What’s old is new

Basket vine

Photos: Nikos Desyllas

Santorini’s basket vines present a new way to talk about the island’s unique viticulture

IF YOU’VE BEEN TO SANTORINI, they’re a familiar sight: low hand-woven baskets protecting the island’s most precious harvest. High temperatures and high winds necessitate special measures to protect the grapes here, and the basket vines, locally known as ampelies are somewhat of a novelty, but also an example of ingenuity.
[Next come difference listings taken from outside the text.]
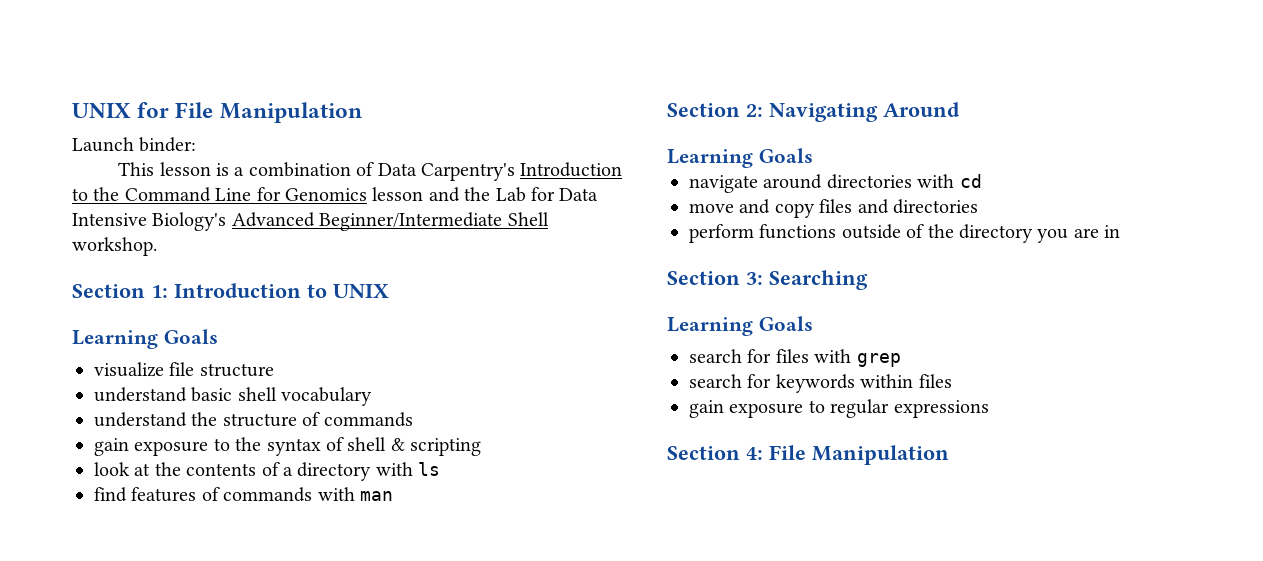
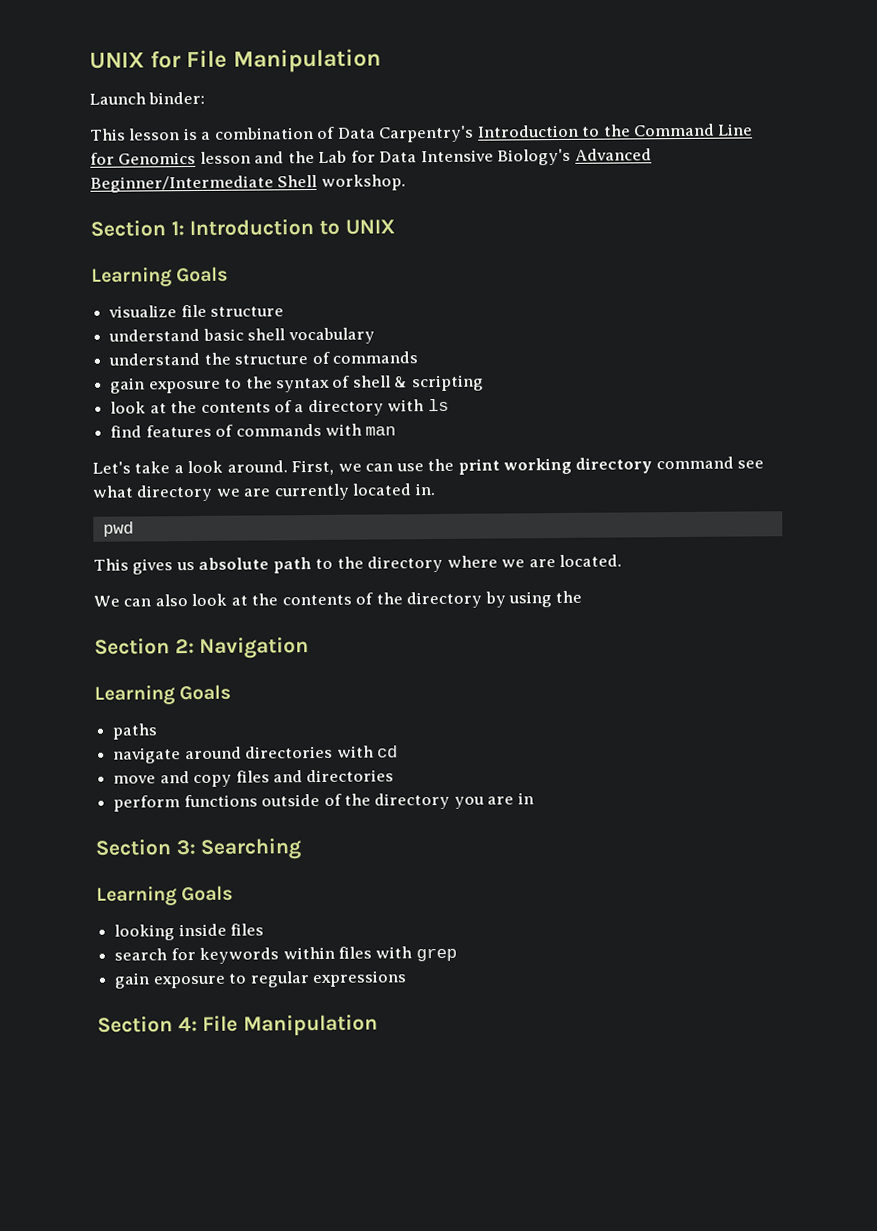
(393, 496) none -> [92,456,765,476] [92,483,436,502] [102,521,134,537] [93,554,623,575] [93,590,583,609] // Let's take a look around. First, we can use the print working directory command see what directory we are currently located in. // pwd // This gives us absolute path to the directory where we are located. // We can also look at the contents of the directory by using the
[769,102,960,122] [667,148,813,168] Navigating Around // Learning Goals -> [199,637,310,659] [94,684,232,705] [112,723,159,740] Navigation // Learning Goals // paths
[689,349,901,367] search for files with grep -> [114,923,265,941] looking inside files
(952, 381) none -> [375,946,457,962] with grep

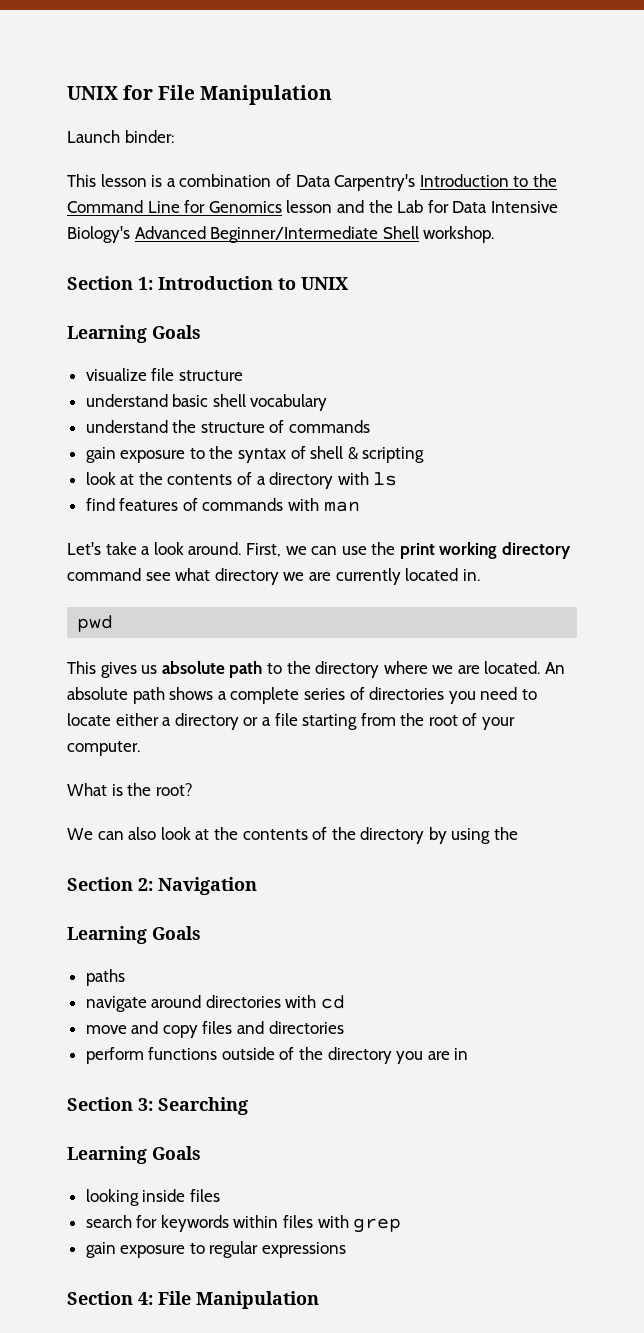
(623, 561) none -> [545,662,566,674] [67,687,537,704] [67,713,516,730] [67,741,140,756] [67,783,193,796] An absolute path shows a complete series of directories you need to locate either a directory or a file starting from the root of your computer. // What is the root?

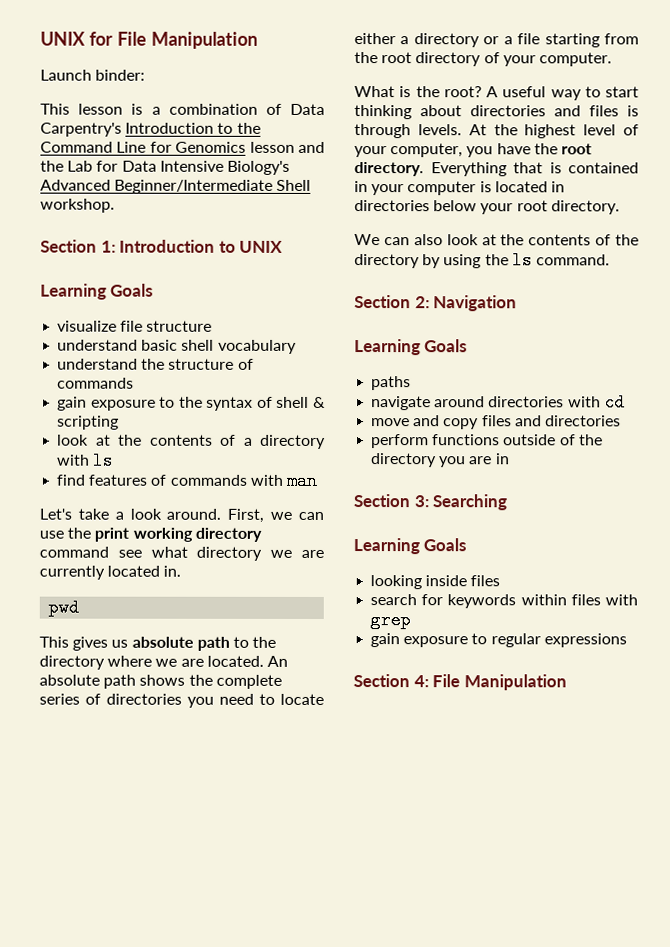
[217,691,227,700] a -> [188,674,213,686] the
(458, 720) none -> [415,52,482,67] directory
(193, 789) none -> [486,86,639,101] [354,105,639,120] [354,124,639,139] [354,143,592,158] [354,162,639,177] [354,181,565,196] [354,200,620,215] A useful way to start thinking about directories and files is through levels. At the highest level of your computer, you have the root directory. Everything that is contained in your computer is located in directories below your root directory.
(519, 833) none -> [511,251,610,270] ls command.

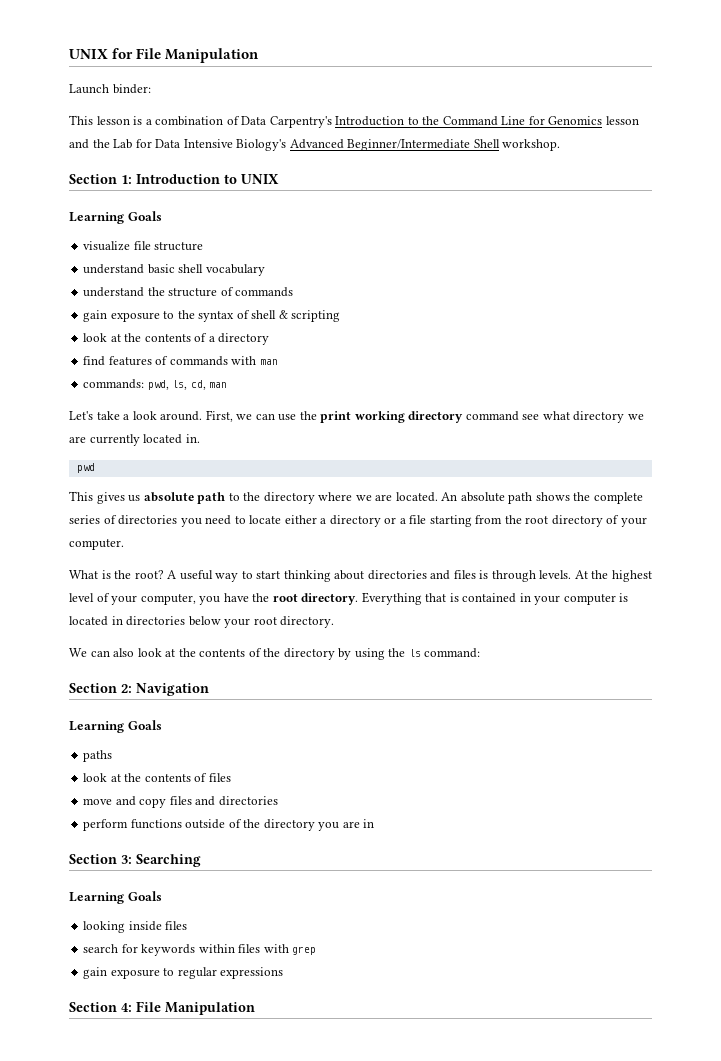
[57,451,115,470] with ls -> (270, 339) none
(318, 480) none -> [83,379,228,390] // commands: pwd, ls, cd, man
[535,254,610,266] command. -> [424,648,481,658] command:
[371,393,625,412] navigate around directories with cd -> [83,773,231,782] look at the contents of files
Santorini distinguishes itself as the oldest vineyard in the world still under continuous production—some 3,500 years of winemaking. And for anyone wanting to express the character of Santorini wines, they need only describe the ancient viticulture: small parcels of old vines on hardscrabble landscapes. Volcanic soils that give Assyrtiko its characteristic acidity and minerality. One of the few phylloxera-free vineyards in the world. And the genius of the baskets themselves.

How do they work?

The vines are trained and pruned into a wreath-shaped “basket” that encircles the grapes, protecting them from the meltemia, winds known since ancient Greek times as the “etesians.” The winds are loved and cursed by sailors and farmers alike, but on the island, they help blow away pests and fungi, helping grape growers stay naturally organic. The baskets also trap moisture from the evening fog, and store it in the pumice compound of the volcanic soil at night. Overnight and during the day, the stored moisture provides micro-irrigation to the grapes inside each basket—talk about your micro-micro climate!

Paris Sigalas shows how basket vines are formed. Photo: Lana Bortolot

As soon as the young vine forms a strong trunk, the viticulturist begins shaping the basket, pruning most of the canes and forcing the remaining cane to the ground in a flat wreath formation. Each year, he selects the best branches, prunes out the rest, and winds the  remaining branches around the existing spiral of previous years. Vines so trained can live more than 100 years. Oenologist Stavroula Kourakou-Dragona summed up the phenomenon, writing, “The secrets to their art cannot be described; they can only be experienced.”

Any grower will grumble about the baskets’ labor-intensive maintenance, but they will also point to their handiwork with enormous pride. No other place on earth boasts this unique heritage. No doubt, yhey are an ingenious ecological adaptation to a harsh environment, but also are a nod to the island’s lost art of basket-weaving.